La creazione digitale esisteva già, oggi si apre un vasto campo di indagine rispetto alle relazioni con le performing arts e siamo solo all’inizio, lo spazio di esplorazione è enorme. Ho la sensazione che fino a ora si siano privilegiate più le competenze tecniche e meno quelle in senso drammaturgico, di contenuto culturale per quanto riguarda la produzione digitale.
C’è anche un nuovo pubblico da indagare e coinvolgere, nuove modalità di fruizione.
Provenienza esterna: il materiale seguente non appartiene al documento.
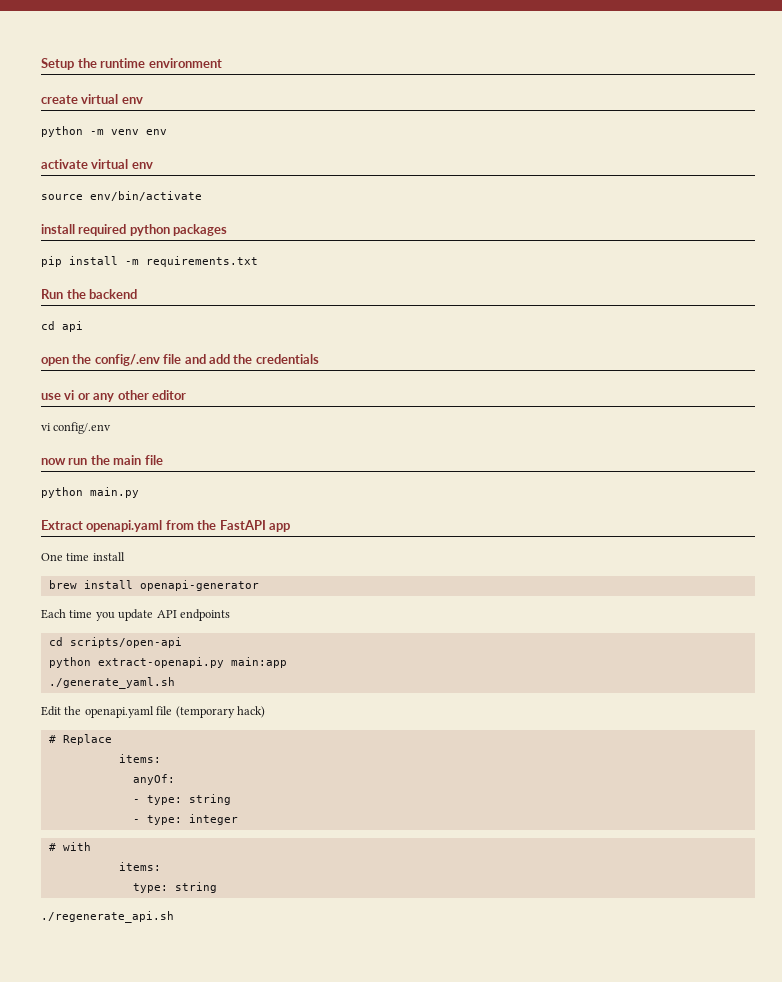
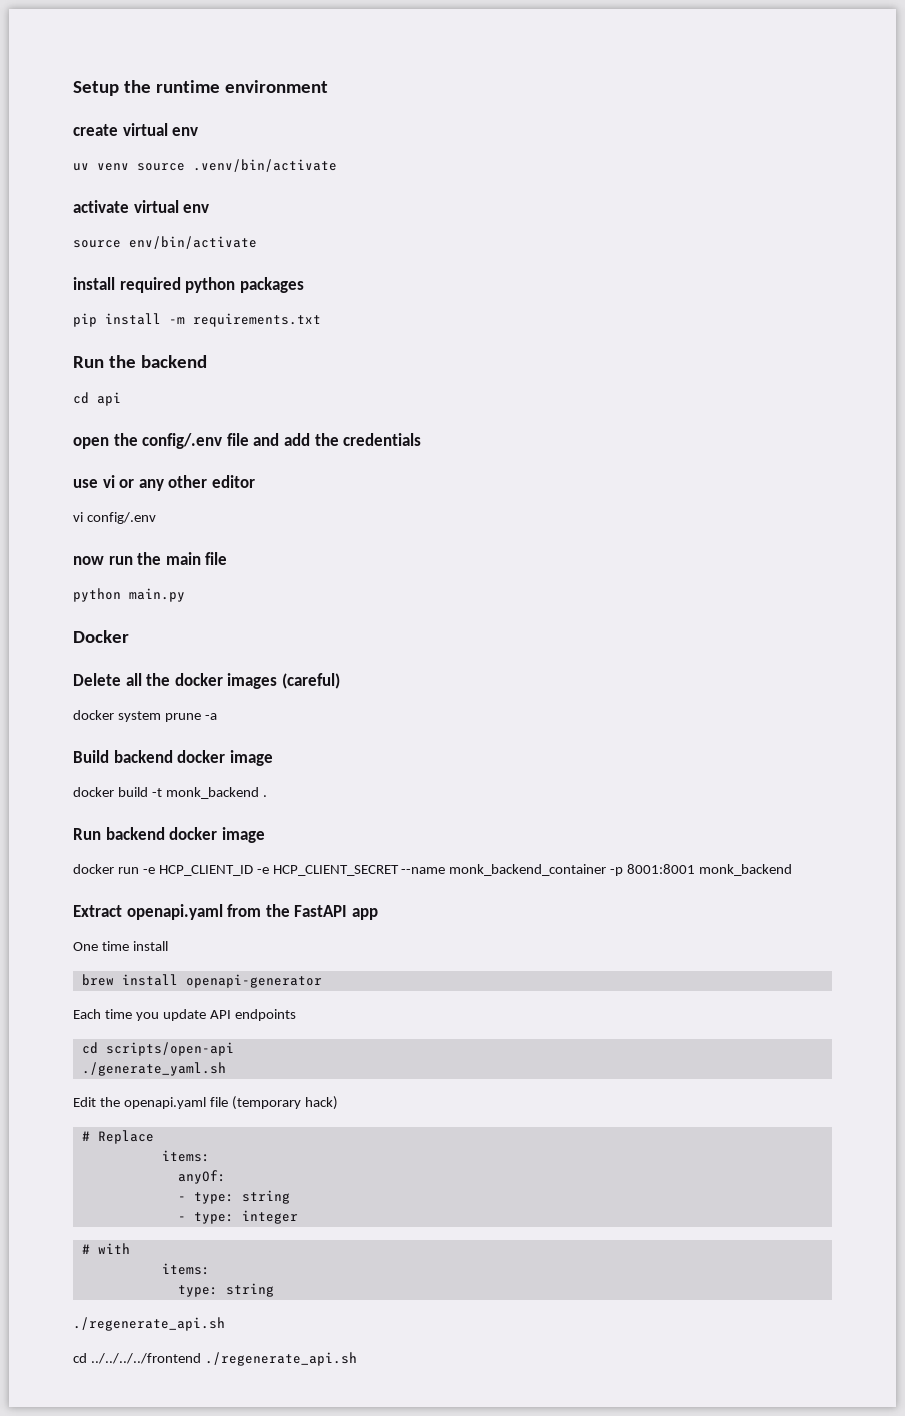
- python -m venv env
+ uv venv source .venv/bin/activate
+ Docker
+ Delete all the docker images (careful)
+ docker system prune -a
+ Build backend docker image
+ docker build -t monk_backend .
+ Run backend docker image
+ docker run -e HCP_CLIENT_ID -e HCP_CLIENT_SECRET --name monk_backend_container -p 8001:8001 monk_backend
- python extract-openapi.py main:app
+ cd ../../../../frontend ./regenerate_api.sh

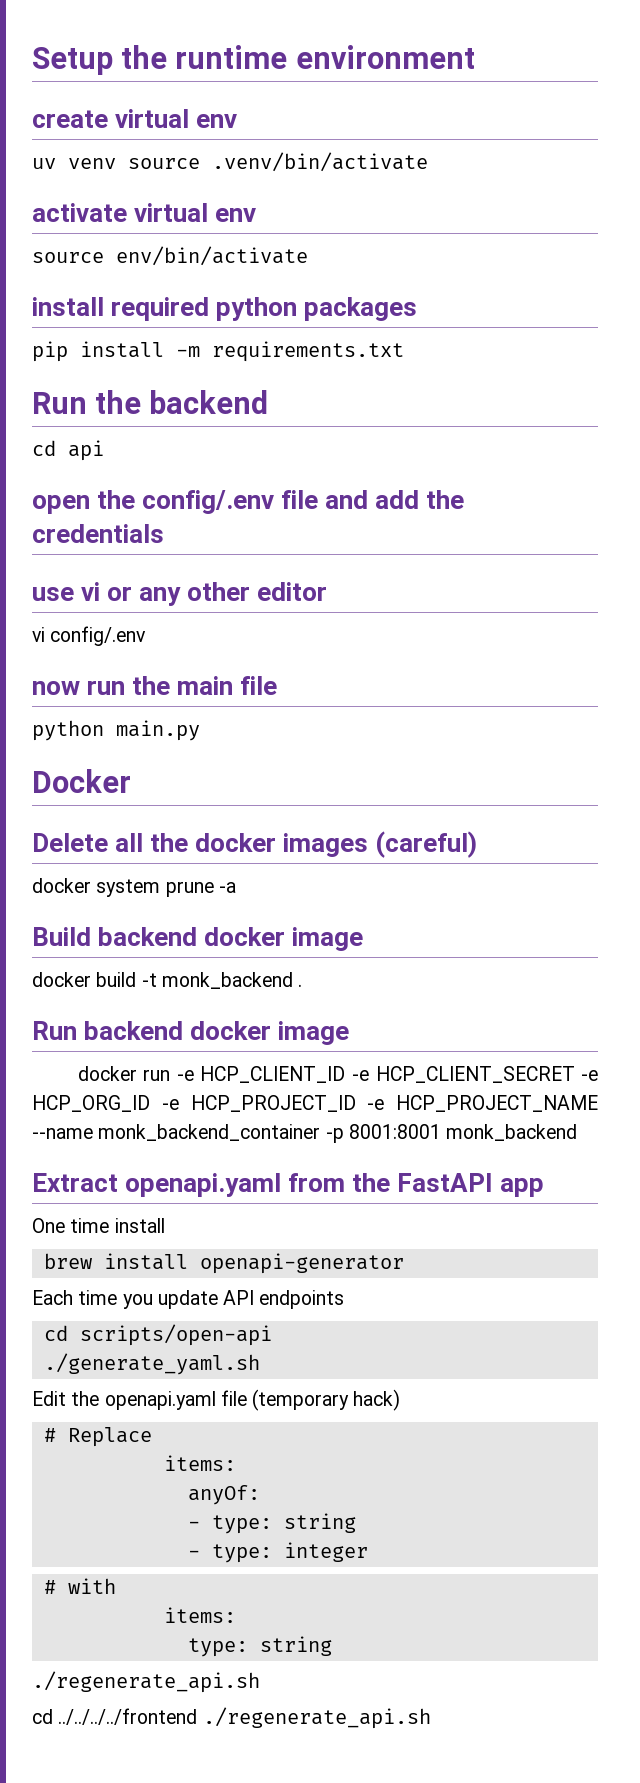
- docker run -e HCP_CLIENT_ID -e HCP_CLIENT_SECRET --name monk_backend_container -p 8001:8001 monk_backend
+ docker run -e HCP_CLIENT_ID -e HCP_CLIENT_SECRET -e HCP_ORG_ID -e HCP_PROJECT_ID -e HCP_PROJECT_NAME --name monk_backend_container -p 8001:8001 monk_backend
Pensare che il web sia un campo più aperto in cui è più facile intercettare un pubblico più ampio è sbagliato. Il pubblico di questo tipo di contenuti non esiste, è da costruire portando a dialogare tra loro pubblici diversi: gli appassionati di tecnologia e i seguaci delle performing arts, A questo si aggiunge il discorso sui diversi modelli di visione: proprio come in teatro, il digitale utilizza diversi device e piattaforme ‒ fare un contenuto su Pitch non è la stessa cosa che farlo su Vimeo. Pitch è lo spettacolo in piazza, Vimeo è il teatro all’italiana; allo stesso modo utilizzare un cellulare o un pc cambia lo statuto dell’opera.
In quale modo affrontate il tema dell’accessibilità?
È un tema molto interessante collegato a quello tecnologico. Abbiamo sempre invitato gli artisti a favorire l’accessibilità massima, anche a discapito di una scelta tecnologica più avanzata. Talvolta questo problema ha innescato modalità creative alternative.